The input:
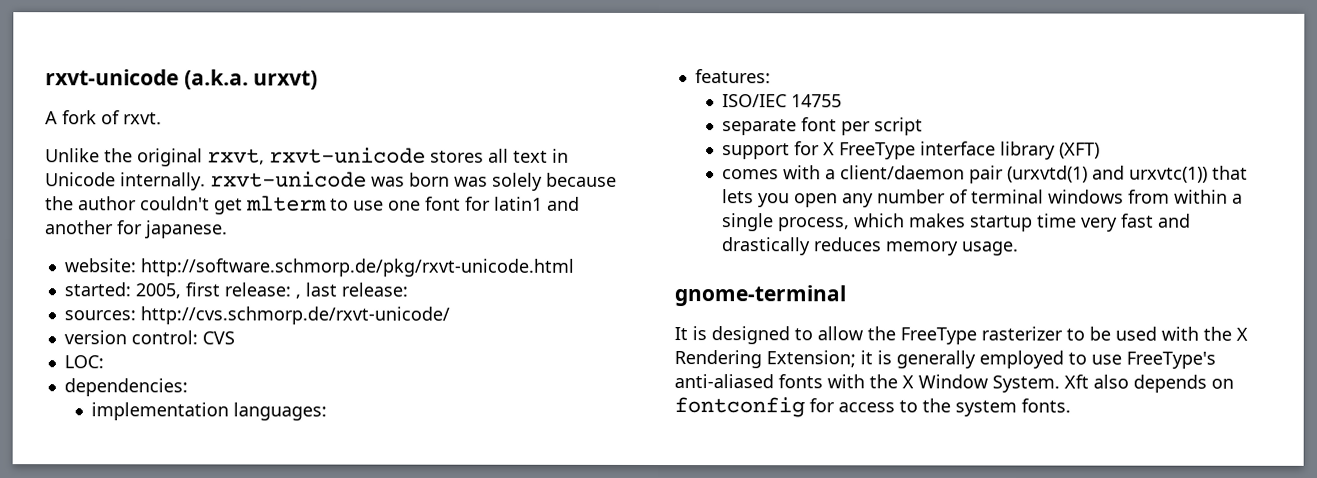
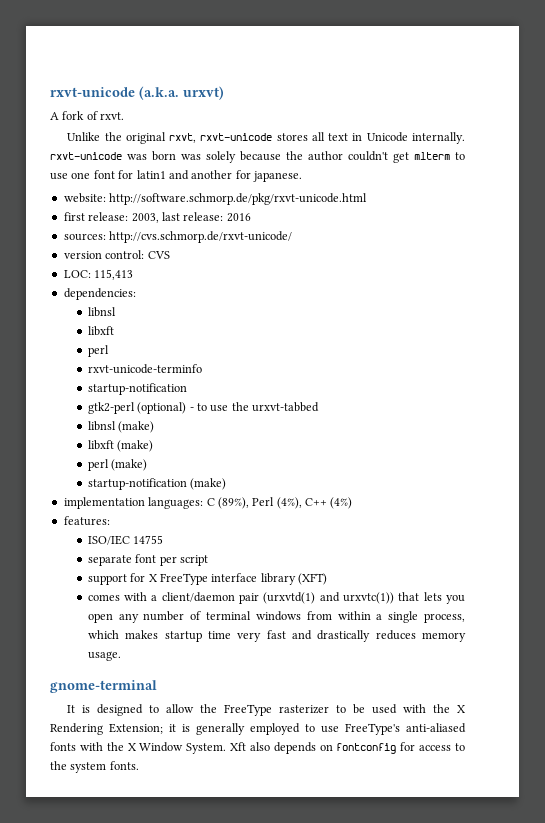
[63,282,181,299] started: 2005, -> (368, 199) none
[294,294,301,299] , -> [131,213,159,223] 2003,
(408, 289) none -> [226,213,251,222] 2016
(104, 362) none -> [94,269,134,280] 115,413
[90,402,327,421] implementation languages: -> [87,307,116,317] [87,326,114,336] [87,345,109,357] [87,364,202,374] [87,383,187,395] [87,402,320,414] [87,421,155,433] [87,440,154,452] [87,459,148,471] [87,478,227,490] [63,497,353,509] libnsl // libxft // perl // rxvt-unicode-terminfo // startup-notification // gtk2-perl (optional) - to use the urxvt-tabbed // libnsl (make) // libxft (make) // perl (make) // startup-notification (make) // implementation languages: C (89%), Perl (4%), C++ (4%)

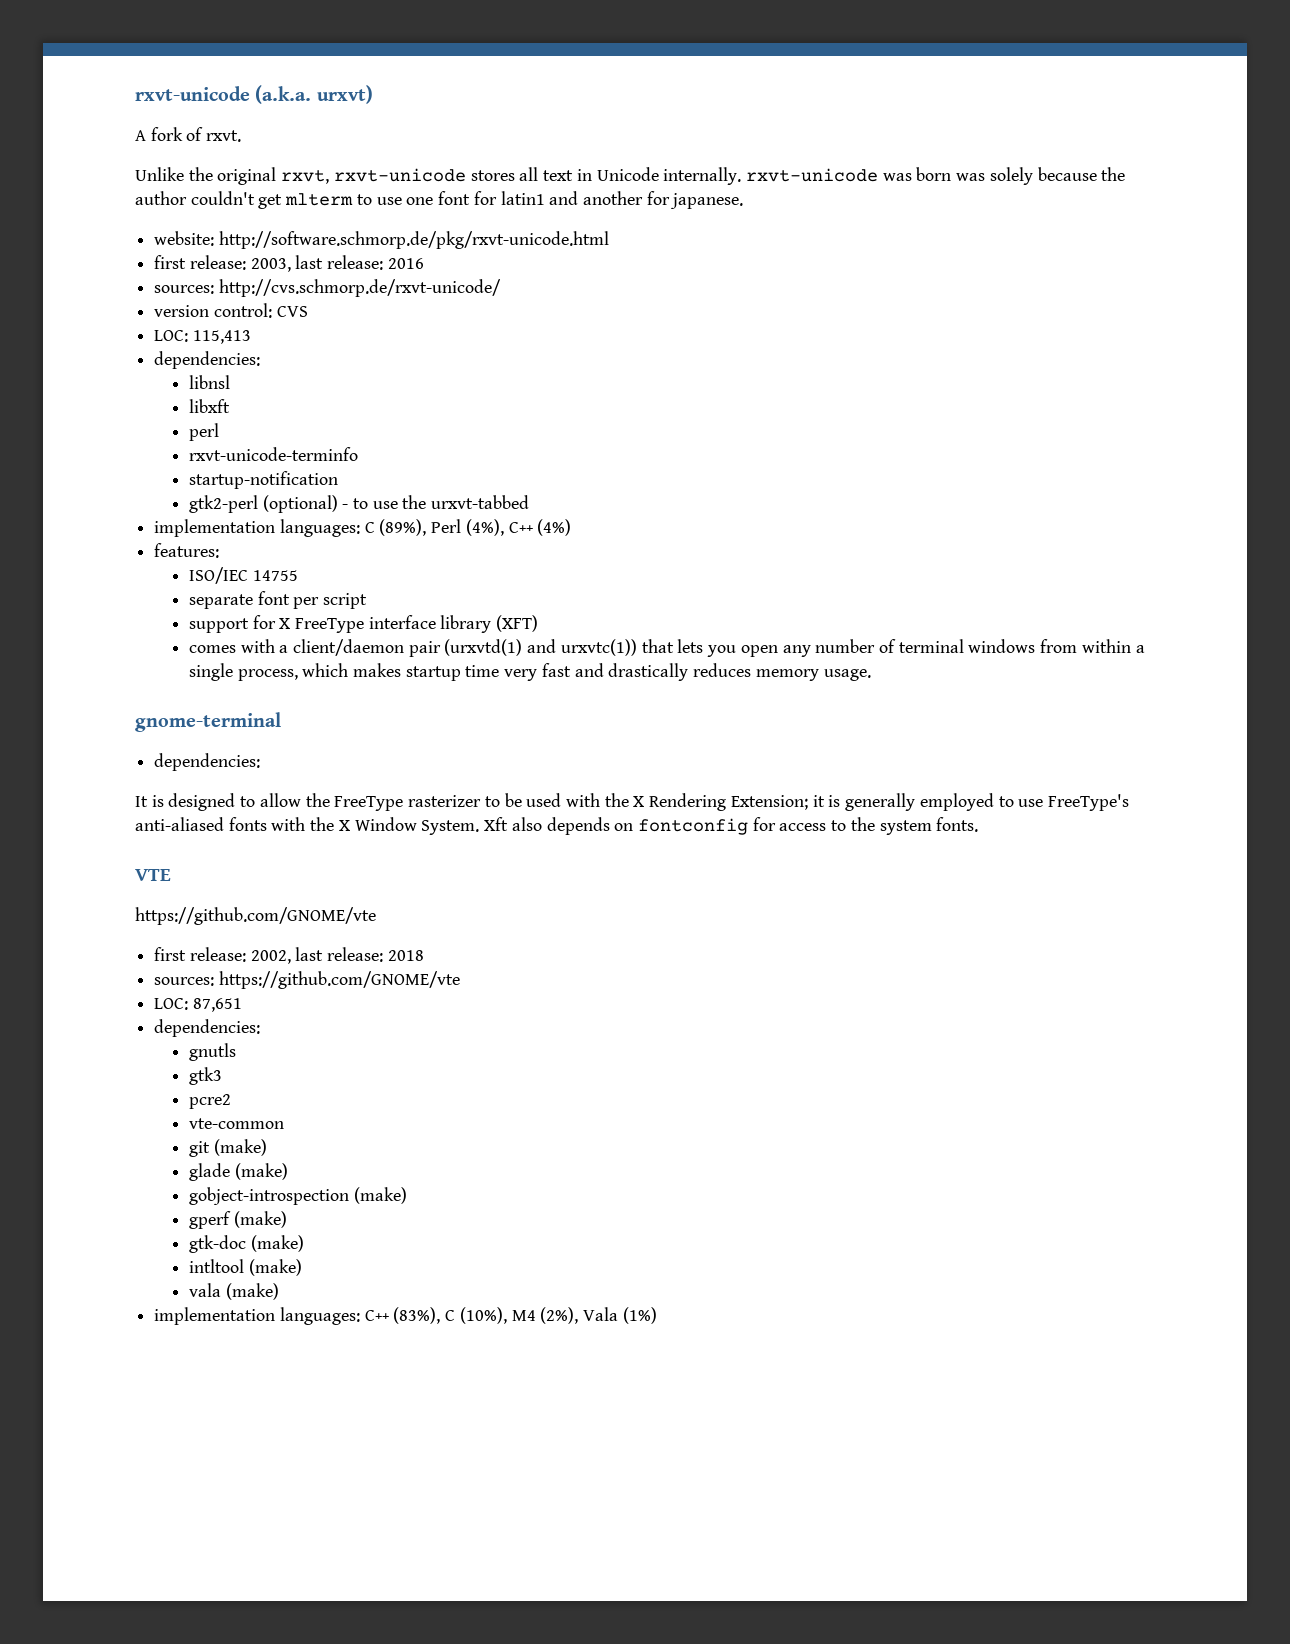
[87,421,155,433] [87,440,154,452] [87,459,148,471] [87,478,227,490] // libnsl (make) // libxft (make) // perl (make) // startup-notification (make) -> (530, 502) none
(157, 686) none -> [154,753,261,771] // dependencies:
(139, 765) none -> [135,869,171,881] [135,907,376,925] [154,947,424,964] [154,971,460,989] [154,998,242,1012] [154,1019,261,1037] [188,1043,236,1061] [188,1067,222,1085] [188,1094,231,1109] [188,1118,284,1129] [188,1139,267,1157] [188,1163,288,1181] [188,1187,407,1205] [188,1211,287,1229] [188,1235,304,1253] [188,1259,302,1276] [188,1283,279,1300] [154,1307,657,1325] // VTE // https://github.com/GNOME/vte // first release: 2002, last release: 2018 // sources: https://github.com/GNOME/vte // LOC: 87,651 // dependencies: // gnutls // gtk3 // pcre2 // vte-common // git (make) // glade (make) // gobject-introspection (make) // gperf (make) // gtk-doc (make) // intltool (make) // vala (make) // implementation languages: C++ (83%), C (10%), M4 (2%), Vala (1%)

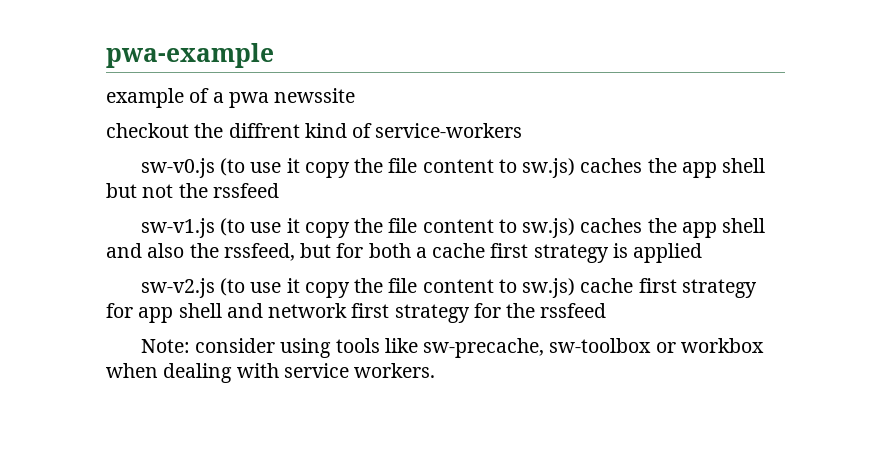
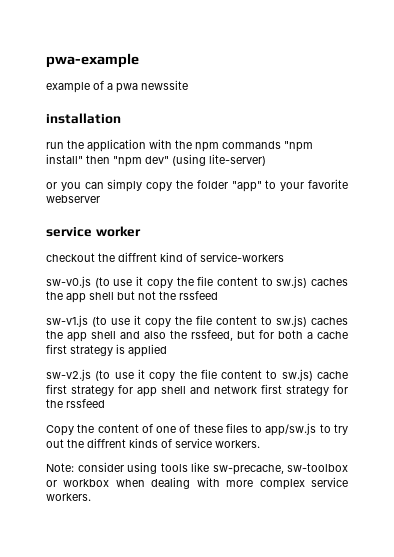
(356, 95) none -> [46,113,121,124] [46,139,313,152] [46,154,266,167] [46,179,349,192] [46,195,100,203] [46,226,141,237] // installation // run the application with the npm commands "npm install" then "npm dev" (using lite-server) // or you can simply copy the folder "app" to your favorite webserver // service worker
(607, 310) none -> [46,423,348,436] [46,438,260,448] // Copy the content of one of these files to app/sw.js to try out the diffrent kinds of service workers.
(279, 370) none -> [226,479,305,490] more complex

Aim of the exercise:
The lines from the one with "(607, 310) none" through the final line of the data are to be reproduced exactly, both included, with no other lines.

Final answer:
(607, 310) none -> [46,423,348,436] [46,438,260,448] // Copy the content of one of these files to app/sw.js to try out the diffrent kinds of service workers.
(279, 370) none -> [226,479,305,490] more complex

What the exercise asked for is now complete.